RESENHA | Pulp, de Charles Bukowski

Bukowski traz em “Pulp”, um dos últimos livros escritos por ele, uma narrativa mais madura. Diferentemente de “Mulheres”, no qual são narradas muitas aventuras sexuais e relações perturbadoras, e de “Fabulário Geral do Delírio Cotidiano”, composto de crônicas que retratam sempre o submundo repleto de alcoólatras e prostitutas no qual o autor parece viver, Pulp vem com uma nova proposta. Uma narrativa bem menos submundana do que nos outros livros do autor.

O detetive Nick Belane recebe alguns trabalhos que lhe parecem estranhos, mas, como ele só tem essa fonte de renda e, como se diz sempre, “o melhor detetive de Los Angeles” encara os desafios. São trabalhos bem aleatórios, como encontrar o Pardal Vermelho. Não me pergunte que Pardal Vermelho é esse – eu que li o livro e o personagem que o viveu sabemos tanto quanto você.

Em alguns momentos, o personagem chega até a se questionar se estaria ficando louco, se tudo não seria uma ilusão. Visitas da Dona Morte, que ele chega a pensar que seria alguém fantasiado, mas esse alguém demonstra o poder que tem e chega a matar pessoas várias vezes na frente do protagonista. Como todos os outros livros do autor, Pulp traz várias sacadas muito boas de momentos cotidianos que todos vivemos e, ao ler, nos perguntamos: como nunca pensei em escrever isso antes?

“Esperamos e esperamos. Todos nós. Não saberia o analista que a espera é uma das coisas que faziam as pessoas ficarem loucas? Esperavam para viver, esperavam para morrer. Esperavam para comprar papel higiênico. Esperavam na fila para pegar dinheiro. E, se não tinham dinheiro, precisavam esperar em filas mais longas. A gente tinha de esperar para dormir e esperar para acordar. Tinha de esperar para se casar e para se divorciar. Esperar pela chuva e esperar pelo sol. Esperar para comer e esperar para comer de novo.”

Continuando esse trecho, ele traz a crueldade nua dos pensamentos da maioria de nós:
“A gente tinha de esperar na sala de espera do analista com um monte de doidos, e começava a pensar se não estava ficando doido também”.
O diferencial desse livro é que, em poucos momentos, aparecem cenas violentamente degradantes, como o alcoolismo extremo, bastante presente na maioria das obras do autor, ou relações conflituosas e perturbadoras entre ele e várias mulheres, que culminam em cenas de sexo inescrupuloso, vômitos na privada do banheiro e xingamentos entre quase desconhecidos. Bukowski é esse tipo de autor. A maioria das pessoas ama ou odeia.
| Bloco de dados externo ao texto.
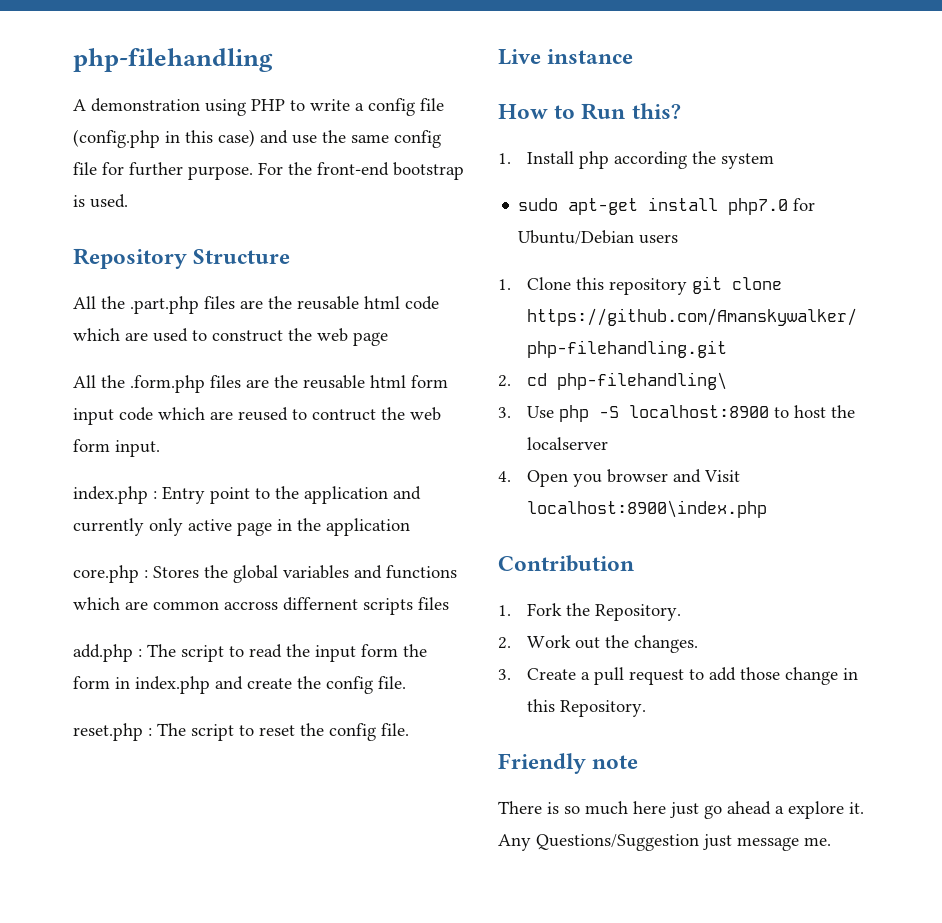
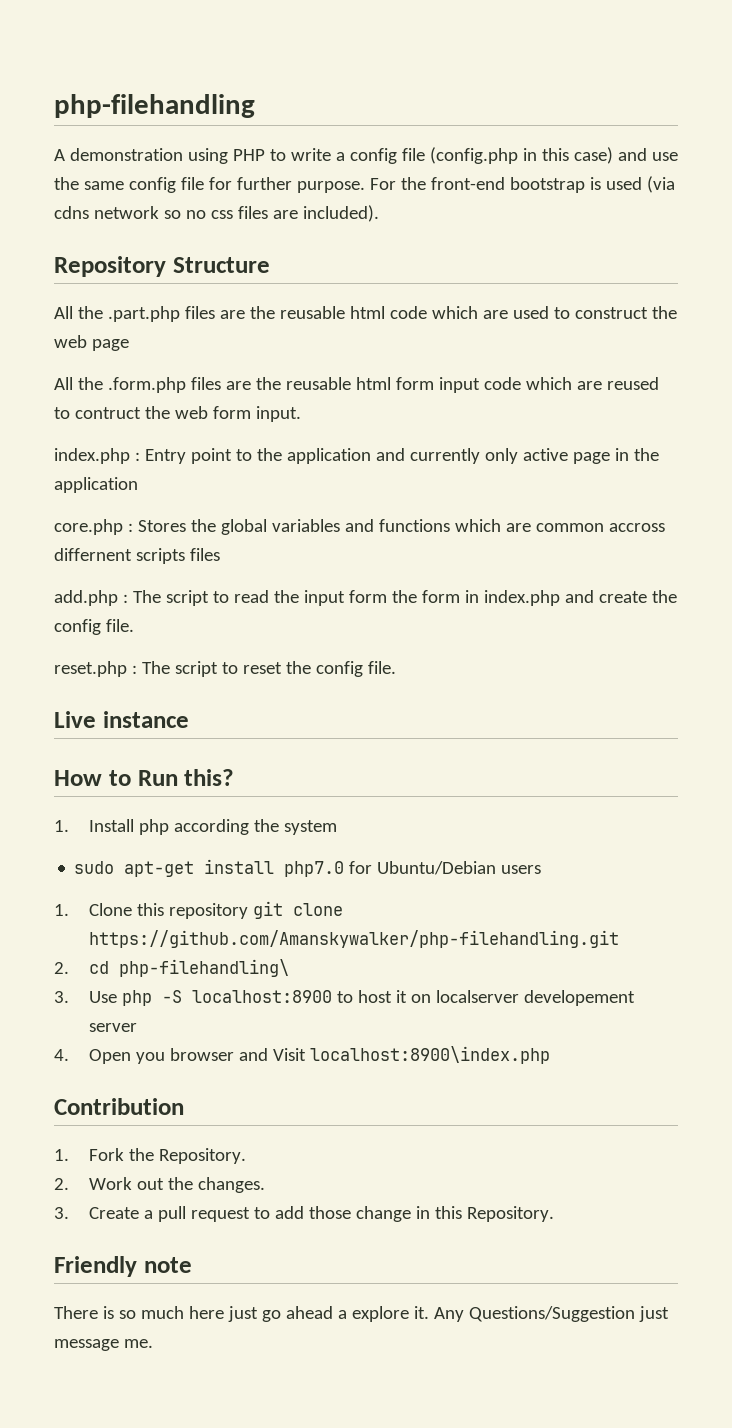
[90,194,128,208] used. -> [605,176,675,193] [54,205,379,222] used (via cdns network so no css files are included).
[831,405,856,418] the -> [396,990,432,1003] it on
(609, 443) none -> [524,990,636,1006] [89,1023,138,1032] developement server

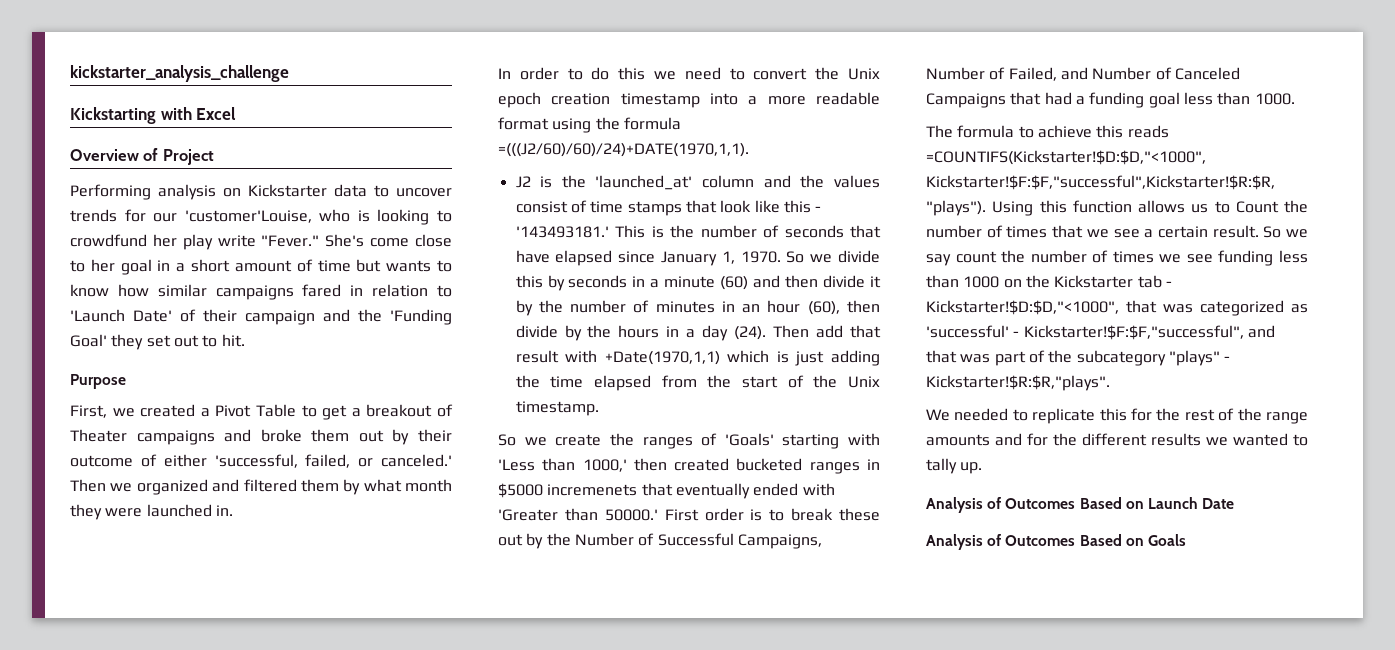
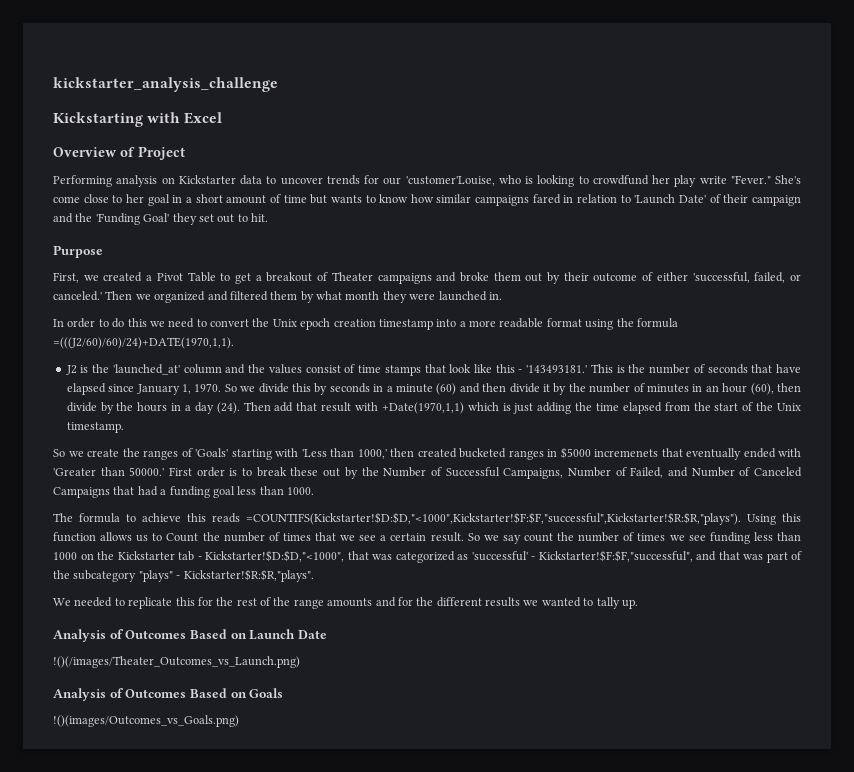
(1235, 503) none -> [53,656,300,668] // !()(/images/Theater_Outcomes_vs_Launch.png)
(1186, 540) none -> [53,715,239,727] // !()(images/Outcomes_vs_Goals.png)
Há quem leia a sinopse e só em ver que é chamado de “velho safado” já rotula o livro e o abomina. E há quem ame as cenas degradantes e ultra-reais muito marcantes nas narrativas do autor. Com toda a certeza, suas obras não são as melhores opções para serem lidas em momentos mais melancólicos ou mais sensíveis ou mesmo em tempos de procura por mais cultura e conhecimentos. São histórias bem cruas, agressivas, que doem no leitor pela exposição das partes feias do mundo que todos fingimos que não existe. Mas são absolutamente verdadeiras e atuais.